[EXTRACTED ENTRIES — start]

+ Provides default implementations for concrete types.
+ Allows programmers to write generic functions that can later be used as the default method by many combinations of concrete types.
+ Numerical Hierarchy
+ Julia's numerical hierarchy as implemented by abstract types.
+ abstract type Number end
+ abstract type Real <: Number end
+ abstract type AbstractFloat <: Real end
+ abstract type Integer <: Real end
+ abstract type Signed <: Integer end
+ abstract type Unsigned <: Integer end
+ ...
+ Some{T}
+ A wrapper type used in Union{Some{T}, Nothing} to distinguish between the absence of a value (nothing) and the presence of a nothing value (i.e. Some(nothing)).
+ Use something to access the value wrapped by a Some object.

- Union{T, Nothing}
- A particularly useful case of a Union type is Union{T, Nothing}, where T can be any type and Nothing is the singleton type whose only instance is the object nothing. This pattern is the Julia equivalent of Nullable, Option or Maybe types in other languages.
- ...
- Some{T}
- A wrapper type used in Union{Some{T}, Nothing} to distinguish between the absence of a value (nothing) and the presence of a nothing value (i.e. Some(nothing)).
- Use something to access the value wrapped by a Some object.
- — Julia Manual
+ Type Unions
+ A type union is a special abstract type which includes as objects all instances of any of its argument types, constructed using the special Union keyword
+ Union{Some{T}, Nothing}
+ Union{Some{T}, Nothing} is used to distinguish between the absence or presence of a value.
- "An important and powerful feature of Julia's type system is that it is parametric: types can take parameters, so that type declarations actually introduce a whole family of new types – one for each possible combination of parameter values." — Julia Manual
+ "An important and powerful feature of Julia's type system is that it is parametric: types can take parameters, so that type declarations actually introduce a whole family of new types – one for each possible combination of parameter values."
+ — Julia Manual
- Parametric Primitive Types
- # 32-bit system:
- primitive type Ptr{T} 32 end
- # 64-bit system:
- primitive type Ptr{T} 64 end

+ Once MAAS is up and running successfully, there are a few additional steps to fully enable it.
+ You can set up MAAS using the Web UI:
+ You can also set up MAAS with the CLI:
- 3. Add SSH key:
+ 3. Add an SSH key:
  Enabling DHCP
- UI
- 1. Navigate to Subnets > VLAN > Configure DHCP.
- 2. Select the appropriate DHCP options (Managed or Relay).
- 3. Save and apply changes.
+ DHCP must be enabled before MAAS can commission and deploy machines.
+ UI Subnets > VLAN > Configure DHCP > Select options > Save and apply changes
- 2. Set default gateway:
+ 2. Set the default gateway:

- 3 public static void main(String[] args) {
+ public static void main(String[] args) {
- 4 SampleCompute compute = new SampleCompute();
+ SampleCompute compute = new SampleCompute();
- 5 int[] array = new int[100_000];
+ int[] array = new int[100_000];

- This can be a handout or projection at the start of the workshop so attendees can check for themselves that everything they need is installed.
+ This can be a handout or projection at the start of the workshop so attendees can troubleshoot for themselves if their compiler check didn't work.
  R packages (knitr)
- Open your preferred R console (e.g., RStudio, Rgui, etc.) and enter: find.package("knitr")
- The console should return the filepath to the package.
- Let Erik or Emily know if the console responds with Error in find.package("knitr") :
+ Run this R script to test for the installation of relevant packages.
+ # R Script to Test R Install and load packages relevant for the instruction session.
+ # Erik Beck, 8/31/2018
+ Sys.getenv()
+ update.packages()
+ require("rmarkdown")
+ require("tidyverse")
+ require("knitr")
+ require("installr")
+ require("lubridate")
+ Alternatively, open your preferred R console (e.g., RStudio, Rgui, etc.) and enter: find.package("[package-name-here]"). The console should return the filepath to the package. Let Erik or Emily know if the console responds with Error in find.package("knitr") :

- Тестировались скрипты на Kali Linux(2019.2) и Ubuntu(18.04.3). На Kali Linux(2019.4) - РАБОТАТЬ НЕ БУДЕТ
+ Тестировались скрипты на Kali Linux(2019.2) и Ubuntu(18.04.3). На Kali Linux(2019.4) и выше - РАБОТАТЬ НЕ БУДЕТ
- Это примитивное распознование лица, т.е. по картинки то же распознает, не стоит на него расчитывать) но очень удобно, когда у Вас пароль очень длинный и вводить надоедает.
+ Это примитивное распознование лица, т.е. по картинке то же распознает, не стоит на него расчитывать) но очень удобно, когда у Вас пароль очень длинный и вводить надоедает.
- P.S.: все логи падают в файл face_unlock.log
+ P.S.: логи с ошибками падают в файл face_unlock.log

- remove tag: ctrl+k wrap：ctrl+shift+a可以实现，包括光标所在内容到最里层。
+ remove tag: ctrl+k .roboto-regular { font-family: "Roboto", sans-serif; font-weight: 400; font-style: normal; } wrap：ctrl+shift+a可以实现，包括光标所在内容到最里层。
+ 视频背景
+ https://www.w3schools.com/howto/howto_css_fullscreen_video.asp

[EXTRACTED ENTRIES — finish]

**TASK DESCRIPTION**.
For the string "declarations", show each line of the entries above where it occurs.

**TASK ANSWER**.
- "An important and powerful feature of Julia's type system is that it is parametric: types can take parameters, so that type declarations actually introduce a whole family of new types – one for each possible combination of parameter values." — Julia Manual
+ "An important and powerful feature of Julia's type system is that it is parametric: types can take parameters, so that type declarations actually introduce a whole family of new types – one for each possible combination of parameter values."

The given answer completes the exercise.